### [Supplied records]
+ + + + +

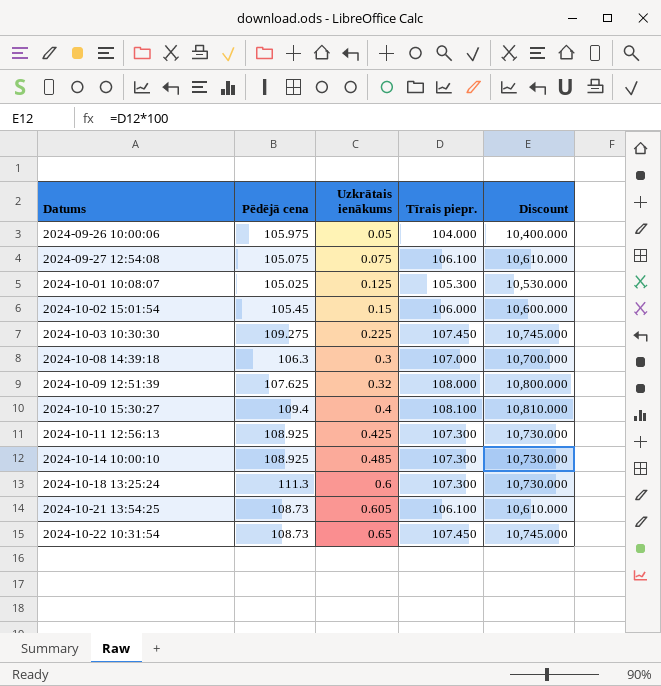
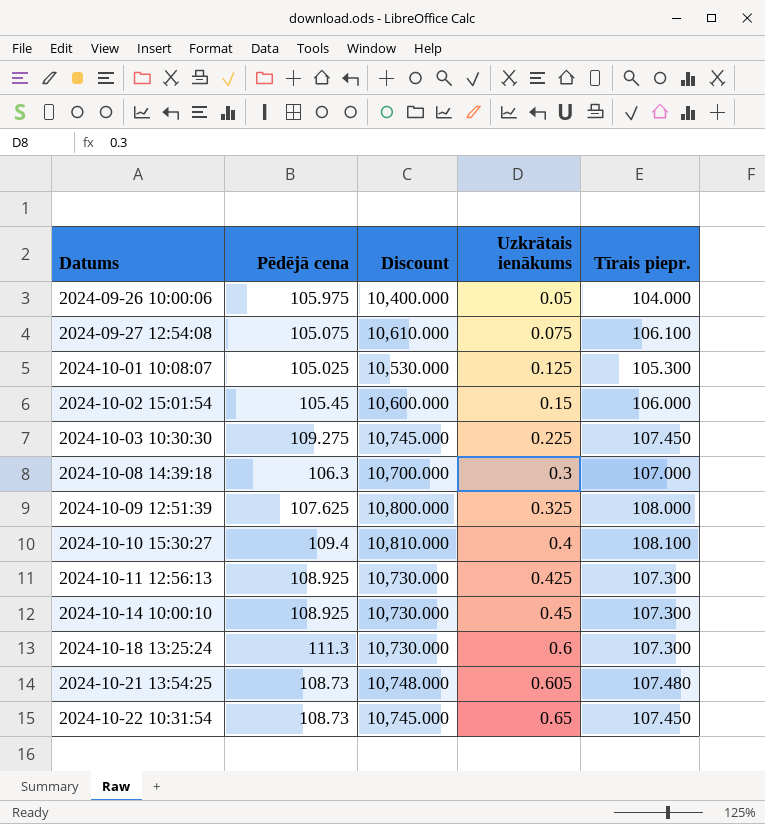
column Discount | position: 5 -> 3
2024-10-09 12:51:39 | Uzkrātais ienākums: 0.32 -> 0.325
2024-10-14 10:00:10 | Uzkrātais ienākums: 0.485 -> 0.45
2024-10-21 13:54:25 | Discount: 10,610.000 -> 10,748.000
2024-10-21 13:54:25 | Tīrais piepr.: 106.100 -> 107.480

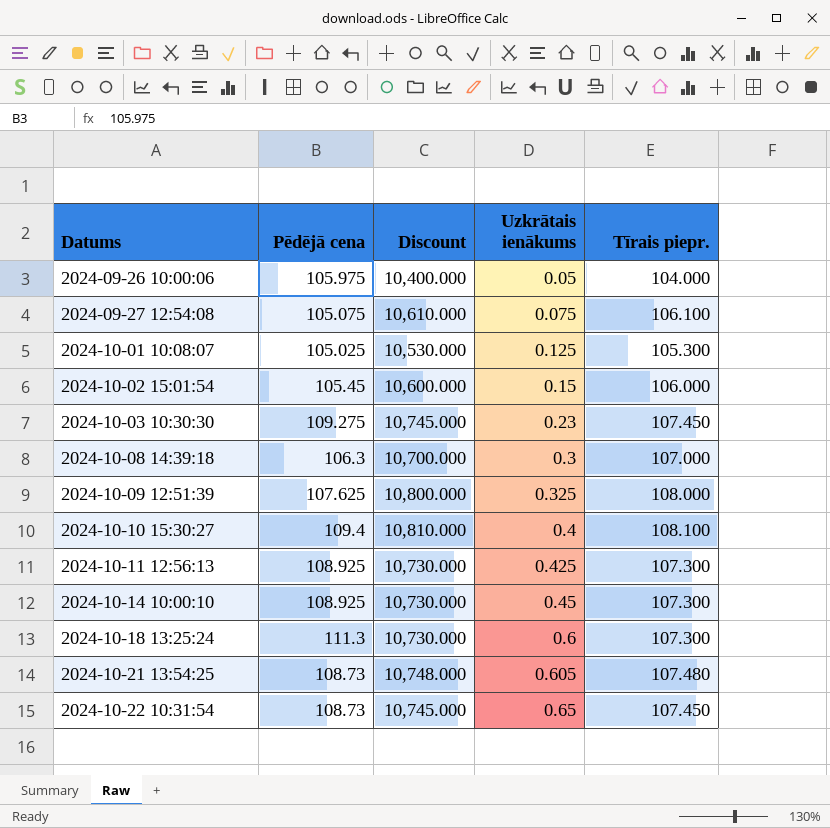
2024-10-03 10:30:30 | Uzkrātais ienākums: 0.225 -> 0.23

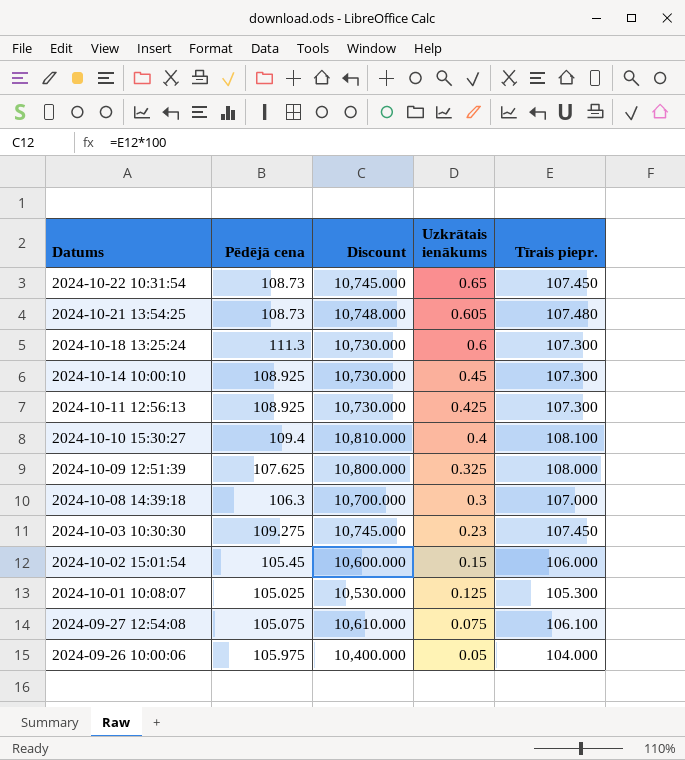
row order: Datums ascending -> Datums descending

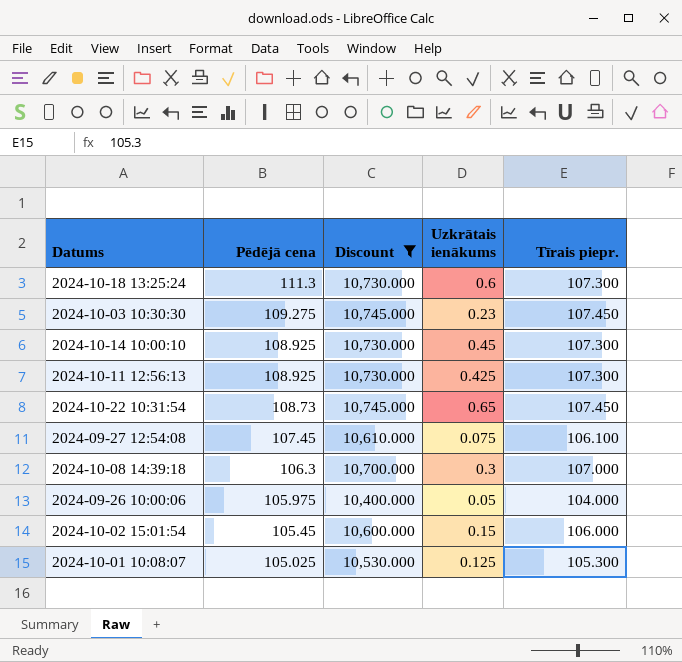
filter: none -> Discount <= 10,745.000
row order: Datums descending -> Pēdējā cena descending
2024-09-27 12:54:08 | Pēdējā cena: 105.075 -> 107.45

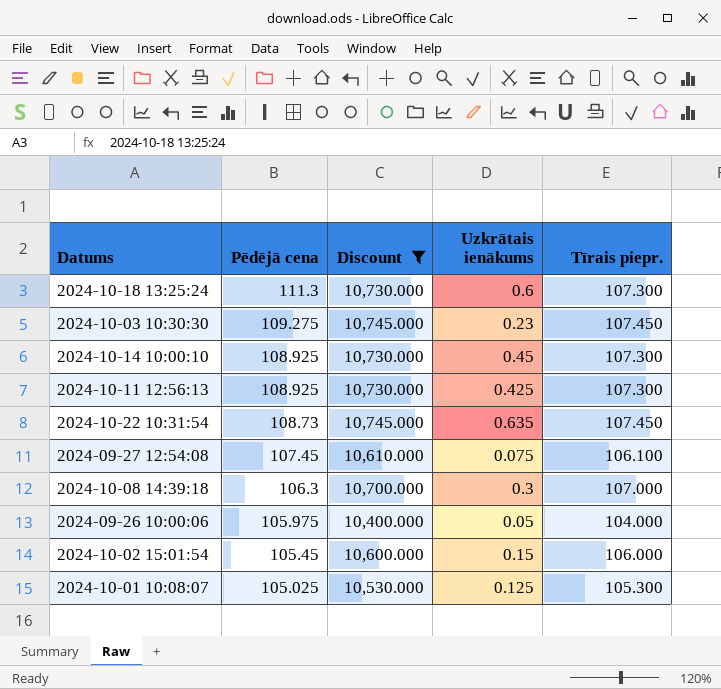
2024-10-22 10:31:54 | Uzkrātais ienākums: 0.65 -> 0.635

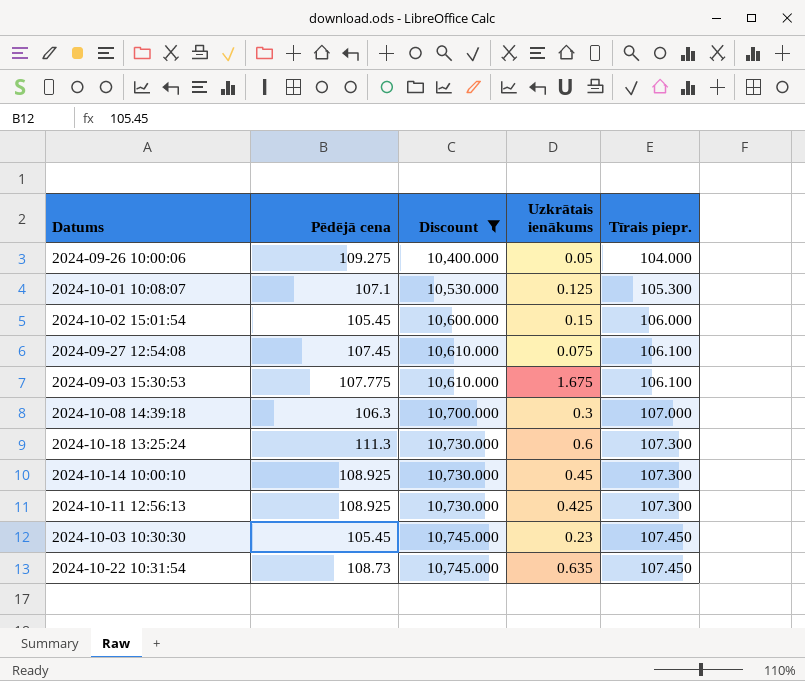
row order: Pēdējā cena descending -> Discount ascending
2024-09-26 10:00:06 | Pēdējā cena: 105.975 -> 109.275
2024-10-01 10:08:07 | Pēdējā cena: 105.025 -> 107.1
row 2024-09-03 15:30:53: none -> 107.775 | 10,610.000 | 1.675 | 106.100
2024-10-03 10:30:30 | Pēdējā cena: 109.275 -> 105.45

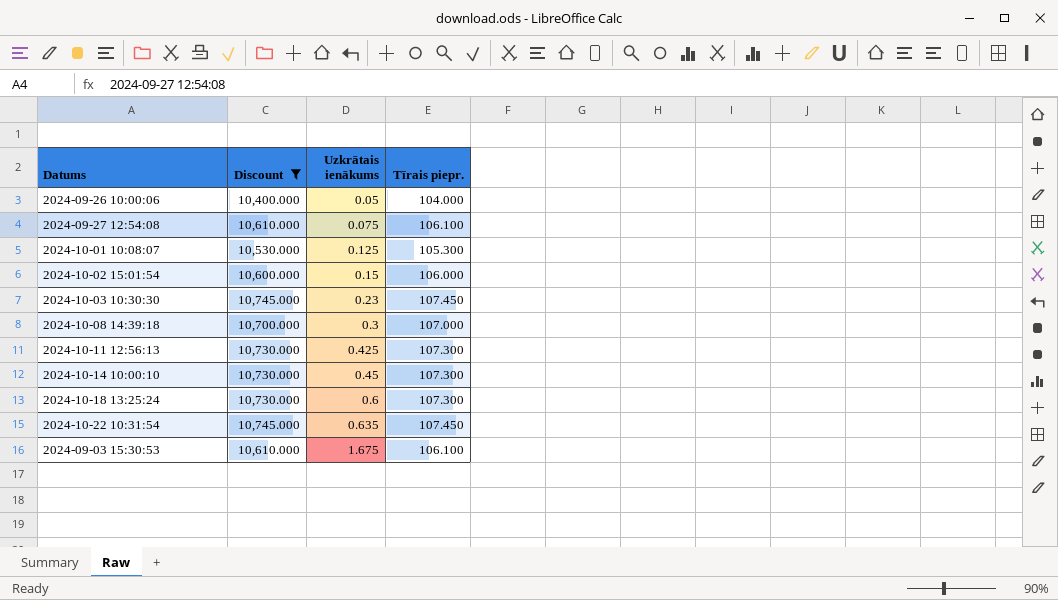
row order: Discount ascending -> Uzkrātais ienākums ascending
column Pēdējā cena | position: 2 -> none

+ + + + +

### [Directions]
Skip the pictures, please, and transcribe only the lines from the beginning of the material through the one that contains "2024-10-21 13:54:25 | Tīrais".

### [Output below]
column Discount | position: 5 -> 3
2024-10-09 12:51:39 | Uzkrātais ienākums: 0.32 -> 0.325
2024-10-14 10:00:10 | Uzkrātais ienākums: 0.485 -> 0.45
2024-10-21 13:54:25 | Discount: 10,610.000 -> 10,748.000
2024-10-21 13:54:25 | Tīrais piepr.: 106.100 -> 107.480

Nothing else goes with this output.